Physical Activity Modification

Limiting physical activity is often necessary to prevent further injury to the fractured bone. Engage in light movements and exercises as advised by the healthcare provider or physical therapist to maintain joint flexibility and muscle strength without compromising the healing process.

Follow-Up Care

Adhering to scheduled follow-up appointments is vital for monitoring the healing progress. These appointments allow healthcare providers to adjust treatment plans as necessary, providing guidance on when it’s safe to resume normal activities.


A diet rich in essential nutrients, particularly calcium and vitamin D, supports bone health and healing. Incorporating foods like dairy products, green leafy vegetables, and fortified foods can contribute positively to the recovery process.

Warning Signs Monitoring

Be vigilant about signs of complications, such as increased pain, swelling, numbness, or signs of infection around the injured area. If any of these symptoms are observed, seeking immediate medical attention is crucial.

At-home treatment should be seen as a supportive measure complementing professional medical care. Always follow the specific instructions and recommendations provided by healthcare professionals to ensure a smooth and speedy recovery. For expert advice and treatment options, consider consulting healthcare providers available through Solv.

Role of Urgent Care

Urgent care clinics, like those affiliated with Solv, play a vital role in providing prompt medical attention for non-severe fractures, ensuring professional and timely care without the need for emergency room visits.

Questions to Ask Your Doctor About Fractures

  • What type of fracture do I have?
  • What is the expected healing time?
  • Do I need surgery?
  • What are the potential complications?
  • How can I manage pain at home?
  • When can I resume normal activities?

Fractures are Also Known As

  • Broken bones
  • Greenstick fracture (in children)
  • Buckle fracture (in children)
  • Stress fracture (hairline fracture)

Final Thoughts

Understanding fractures is crucial for prevention and appropriate response during accidents. For immediate, quality healthcare access, consider booking an appointment with healthcare providers through Solv, ensuring a simplified and convenient healthcare experience.

Frequently asked questions

  • What is a fracture?

    A fracture is a medical condition where a bone breaks due to stress or force beyond its capacity.
  • What are the symptoms of a fracture?

    Symptoms of a fracture include pain, swelling, bruising, and deformity in the injured area.
  • How are fractures diagnosed?

    Fractures are diagnosed through a thorough examination and imaging tests like X-rays, CT scans, MRIs, and bone scans.
  • What factors can cause a fracture?

    Fractures can result from sporting accidents, falls, vehicle accidents, and even nutritional factors.
  • How are fractures treated?

    Treatment for fractures depends on the type, location, and severity of the fracture, as well as the patient’s age. It can range from immobilization and reduction to surgery, medication, and traction.
  • What is the role of at-home care in fracture management?

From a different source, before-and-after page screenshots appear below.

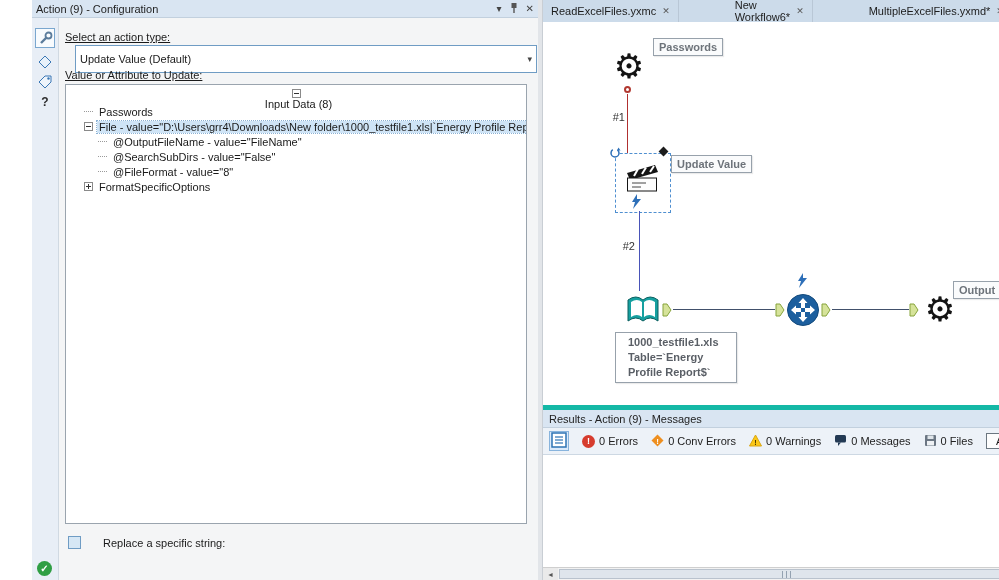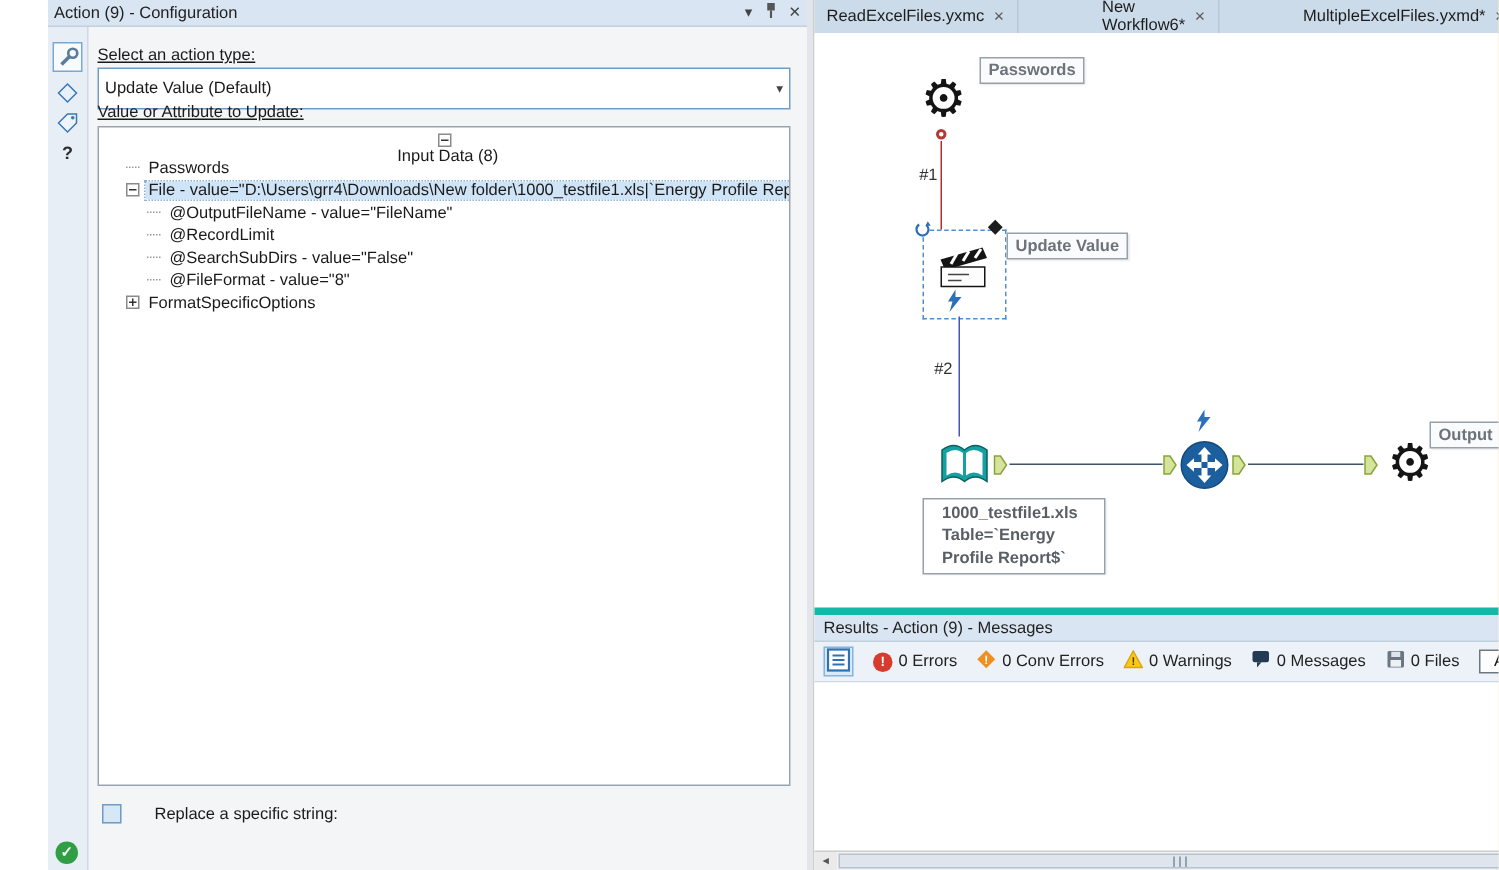--- a/index.html
+++ b/index.html
@@ -16,7 +16,7 @@
   .valid-badge{position:absolute;left:5px;bottom:4px;width:15px;height:15px;border-radius:50%;background:#2f9e44;color:#fff;font-size:10px;line-height:15px;text-align:center;font-weight:bold;}
   .cfg-body{position:absolute;left:26px;top:18px;right:0;bottom:0;}
   .cfg-label{position:absolute;left:7px;font-size:11px;color:#1a1a1a;text-decoration:underline;}
-  .dropdown{position:absolute;left:7px;top:27px;width:462px;height:18px;background:#fff;border:1px solid #6f9cc4;box-sizing:border-box;display:flex;align-items:center;padding:13px 4px;}
+  .dropdown{position:absolute;left:17px;top:27px;width:462px;height:18px;background:#fff;border:1px solid #6f9cc4;box-sizing:border-box;display:flex;align-items:center;padding:13px 4px;}
   .dropdown .dd-text{flex:1;}
   .dropdown .dd-caret{color:#444;font-size:9px;}
   .treebox{position:absolute;left:7px;top:66px;width:462px;height:440px;background:#fff;border:1px solid #9aa4ae;box-sizing:border-box;overflow:hidden;padding-top:4px;}

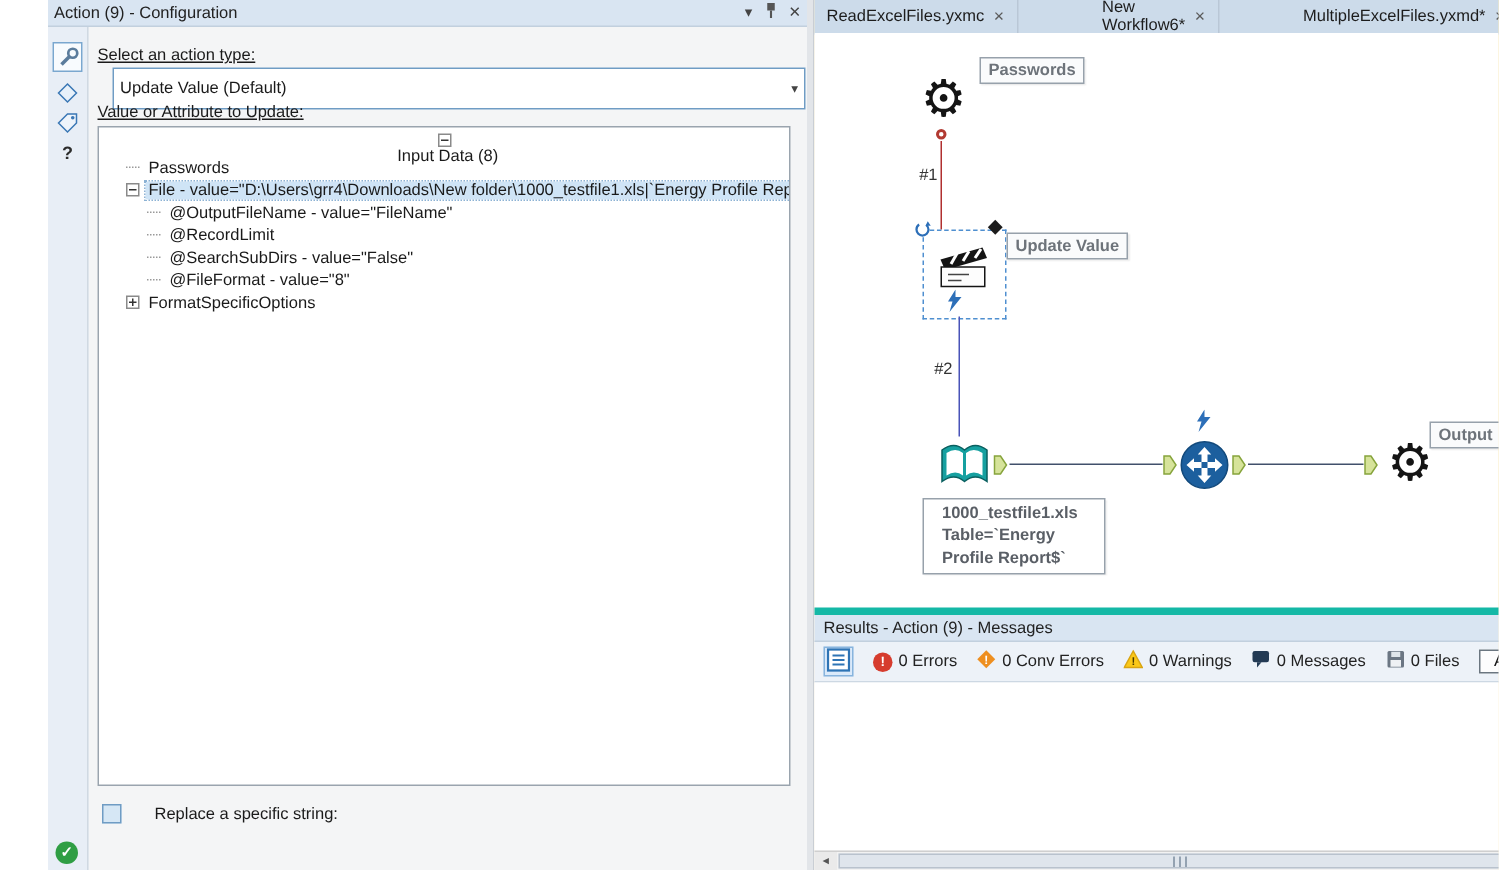--- a/index.html
+++ b/index.html
@@ -139,10 +139,6 @@
         </div>
         <div class="tree-row lvl2">
           <span class="exp none"></span>
-          <span class="tree-text">@RecordLimit</span>
-        </div>
-        <div class="tree-row lvl2">
-          <span class="exp none"></span>
           <span class="tree-text">@SearchSubDirs - value="False"</span>
         </div>
         <div class="tree-row lvl2">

    At-home care for fractures includes pain management, swelling reduction, immobilization, physical activity modification, follow-up care, nutrition, and monitoring warning signs.
  • Can urgent care clinics treat fractures?

    Yes, urgent care clinics can provide prompt medical attention for non-severe fractures.
  • What should I discuss with my doctor if I have a fracture?

    It's important to ask your doctor about the type of fracture, healing time, need for surgery, potential complications, pain management, and when you can resume normal activities.